■ Data entries ■
***

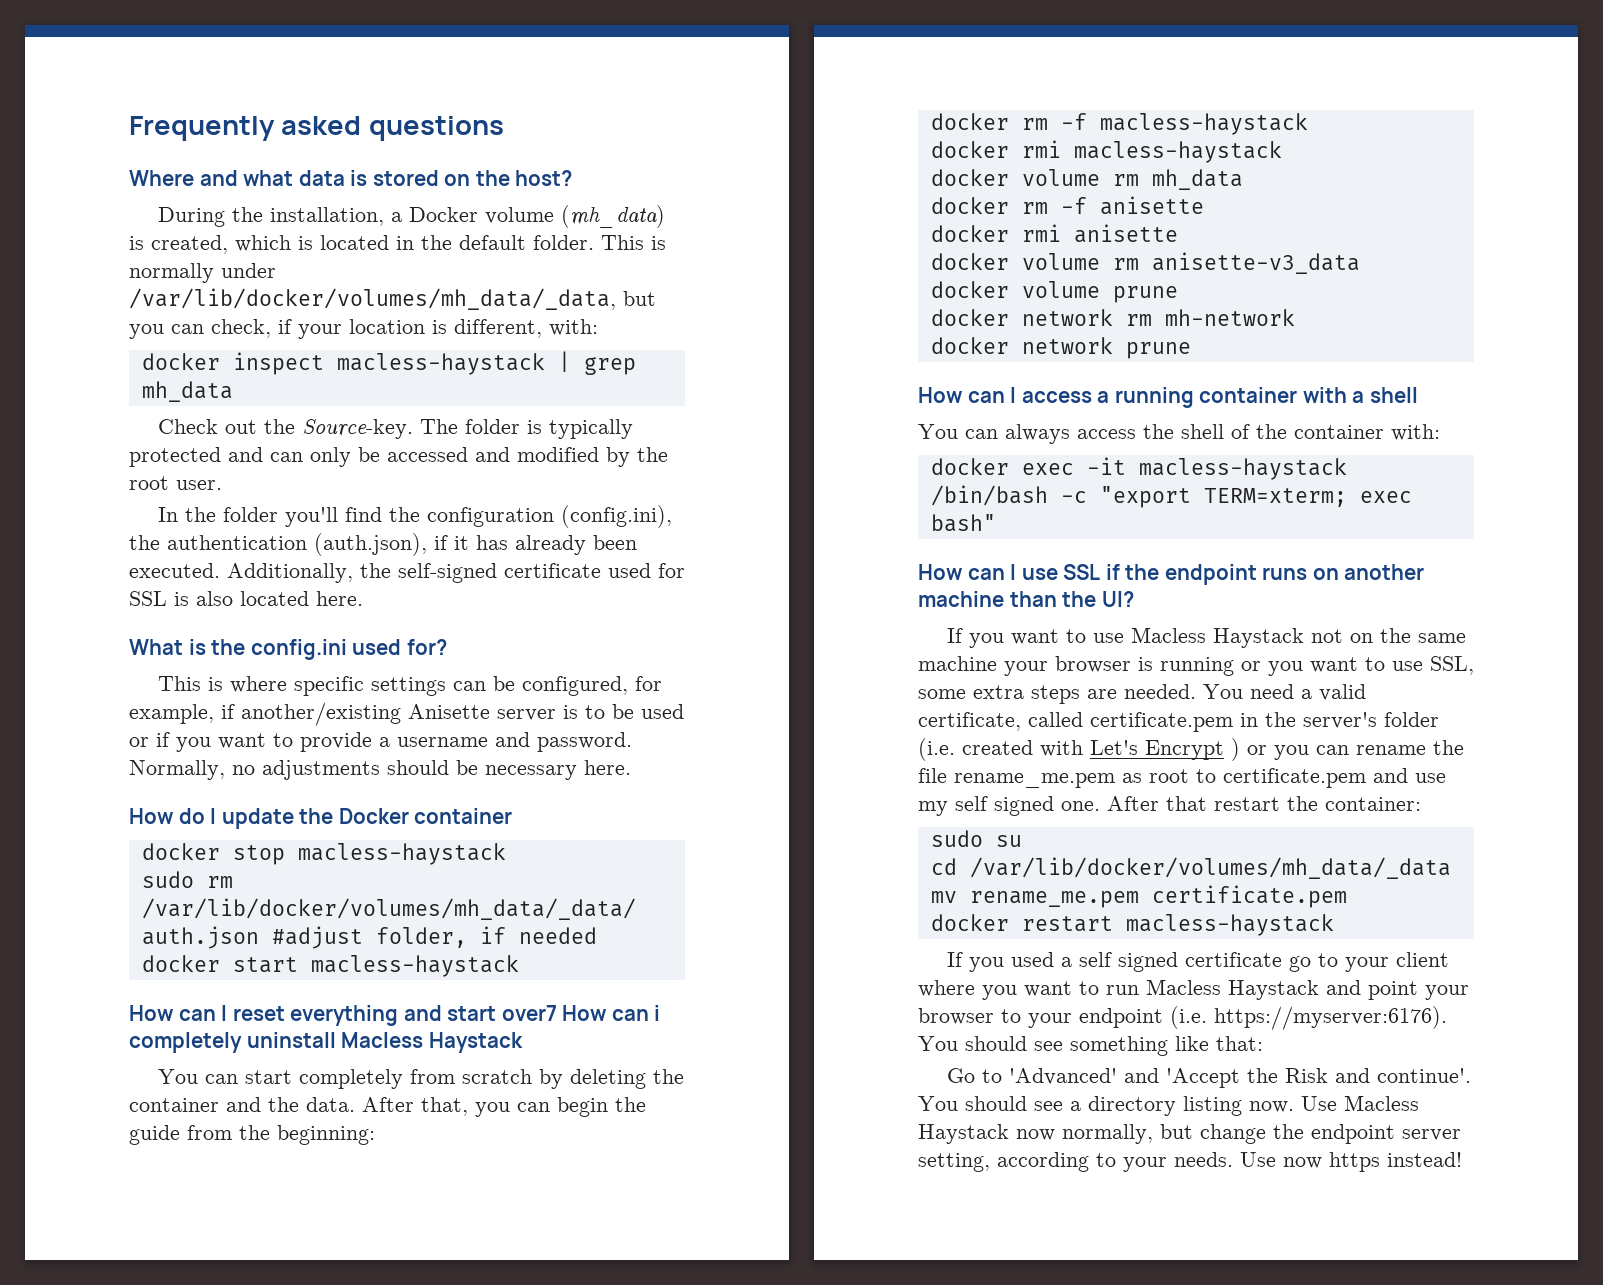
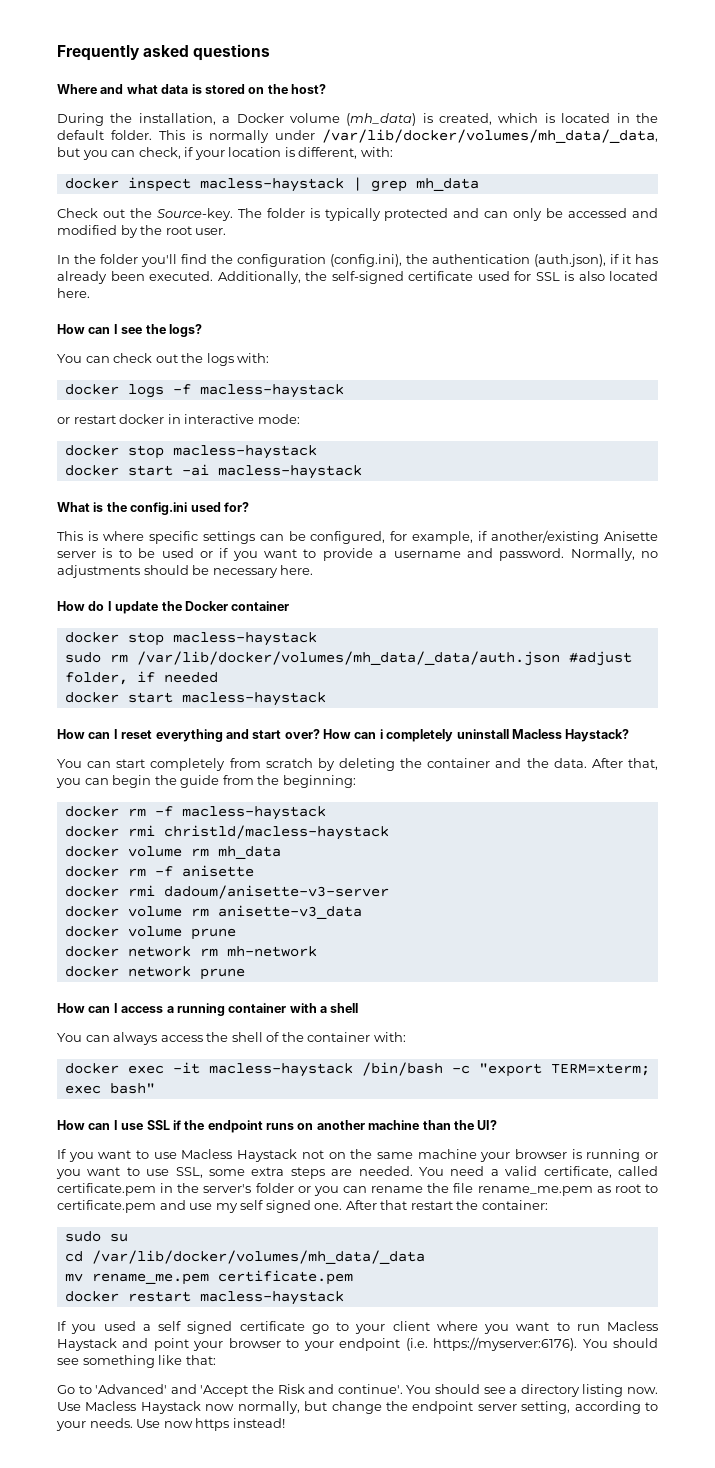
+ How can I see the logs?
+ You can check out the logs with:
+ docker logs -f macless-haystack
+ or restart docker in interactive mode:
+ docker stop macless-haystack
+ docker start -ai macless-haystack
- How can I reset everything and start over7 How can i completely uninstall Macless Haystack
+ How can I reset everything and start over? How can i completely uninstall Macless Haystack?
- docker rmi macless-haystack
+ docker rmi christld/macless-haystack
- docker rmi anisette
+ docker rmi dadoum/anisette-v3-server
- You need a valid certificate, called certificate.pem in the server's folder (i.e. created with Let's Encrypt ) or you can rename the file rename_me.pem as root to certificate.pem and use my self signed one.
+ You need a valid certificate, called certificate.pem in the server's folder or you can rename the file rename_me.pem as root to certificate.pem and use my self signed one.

***

Only the last part of the entries above is needed: please copy the line with "uninstall Macless Haystack?" and each line after it exactly.

■ OUTPUT BELOW ■
+ How can I reset everything and start over? How can i completely uninstall Macless Haystack?
- docker rmi macless-haystack
+ docker rmi christld/macless-haystack
- docker rmi anisette
+ docker rmi dadoum/anisette-v3-server
- You need a valid certificate, called certificate.pem in the server's folder (i.e. created with Let's Encrypt ) or you can rename the file rename_me.pem as root to certificate.pem and use my self signed one.
+ You need a valid certificate, called certificate.pem in the server's folder or you can rename the file rename_me.pem as root to certificate.pem and use my self signed one.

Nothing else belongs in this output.